Osteoarthritis (OA), also referred to as degenerative joint disorder, is a common kind of arthritis that affects millions of people worldwide and is characterized by cartilage degradation in joints. Complementary alternative medicine has recently sparked interest due to the potential of bioactive phytochemicals to control molecular pathways with fewer side effects. This study utilized a network pharmacology (NP) approach to investigate the regulatory mechanisms of active constituents of Trianthema portulacastrum L. in treating OA. Active components were obtained from the indian medicinal plants, phytochemistry and therapeutics (IMPPAT) and KNApSAcK databases and the literature, while their related targets were obtained through the Swiss Target Prediction and STITCH databases. Additionally, OA-related targets were obtained from microarray datasets (GSE55235 and GSE55457) using the Gene Expression Omnibus. To annotate target proteins, the DAVID Gene Ontology database was utilized, while KEGG pathways were employed to analyze such signaling pathways in which potential targets are involved. The STRING database along with Cytoscape was utilized to establish protein–protein interaction networks, and CytoHubba’s degree centrality scoring was utilized to identify core genes. Molecular docking analysis was conducted using PyRx.

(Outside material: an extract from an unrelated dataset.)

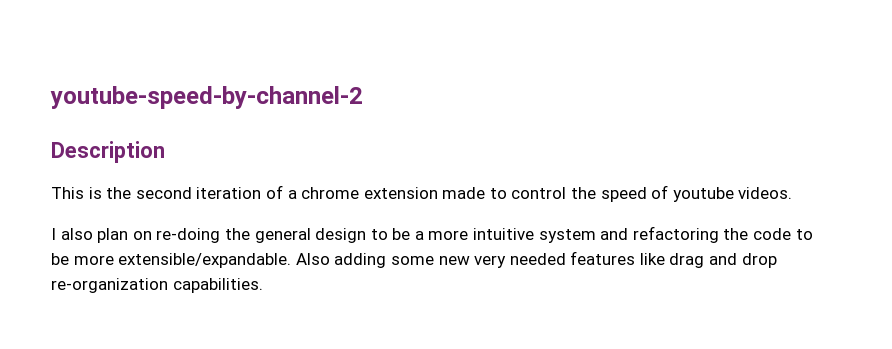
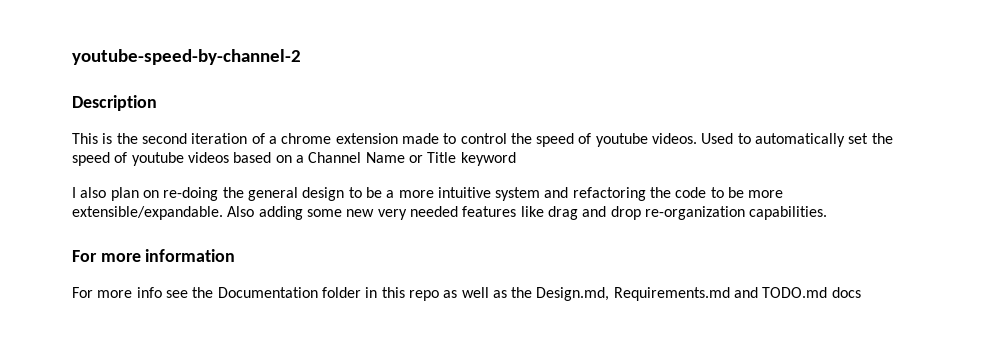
(793, 193) none -> [701,133,893,147] [72,152,516,166] Used to automatically set the speed of youtube videos based on a Channel Name or Title keyword
(263, 285) none -> [72,249,236,262] [72,287,861,301] // For more information // For more info see the Documentation folder in this repo as well as the Design.md, Requirements.md and TODO.md docs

The KEGG pathway and network analyses identified one gene named Jun proto-oncogene (JUN) as mainly involved in OA. Three active ingredients, namely quercetin, stigmasterol, and ecdysterone, were found to influence JUN expression and potentially act as therapeutic targets for OA. The three complexes (JUN_ecdysterone, JUN_quercetin, and JUN_stigmasterol) also revealed stable dynamics and showed no major conformational changes during the simulation time. These observations were validated in the simulation-based binding free energy analysis. The integrated NP and docking study suggested T. portulacastrum’s preventative effect on OA by targeting OA-relevant signaling pathways.